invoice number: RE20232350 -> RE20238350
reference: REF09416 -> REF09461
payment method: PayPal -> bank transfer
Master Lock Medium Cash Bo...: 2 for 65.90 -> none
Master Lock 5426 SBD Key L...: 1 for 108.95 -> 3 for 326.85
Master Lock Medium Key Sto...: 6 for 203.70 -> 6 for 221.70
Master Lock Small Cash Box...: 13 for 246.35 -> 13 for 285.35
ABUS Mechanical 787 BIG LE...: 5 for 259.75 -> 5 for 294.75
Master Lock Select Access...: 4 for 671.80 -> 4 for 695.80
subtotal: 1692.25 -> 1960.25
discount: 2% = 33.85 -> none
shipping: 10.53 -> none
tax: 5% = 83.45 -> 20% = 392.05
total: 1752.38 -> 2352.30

--

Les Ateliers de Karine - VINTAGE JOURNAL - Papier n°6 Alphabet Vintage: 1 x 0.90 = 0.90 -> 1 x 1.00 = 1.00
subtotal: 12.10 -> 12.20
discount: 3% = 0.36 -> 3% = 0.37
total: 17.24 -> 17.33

--- DIRECTIONS FOR THIS TASK ---
There is a line with "subtotal: 1692.25 -> 1960.25" and a line with "total: 1752.38 -> 2352.30" above. Copy exactly those two lines and all lines between them, with nothing else.

--- SOLUTION TO THIS TASK ---
subtotal: 1692.25 -> 1960.25
discount: 2% = 33.85 -> none
shipping: 10.53 -> none
tax: 5% = 83.45 -> 20% = 392.05
total: 1752.38 -> 2352.30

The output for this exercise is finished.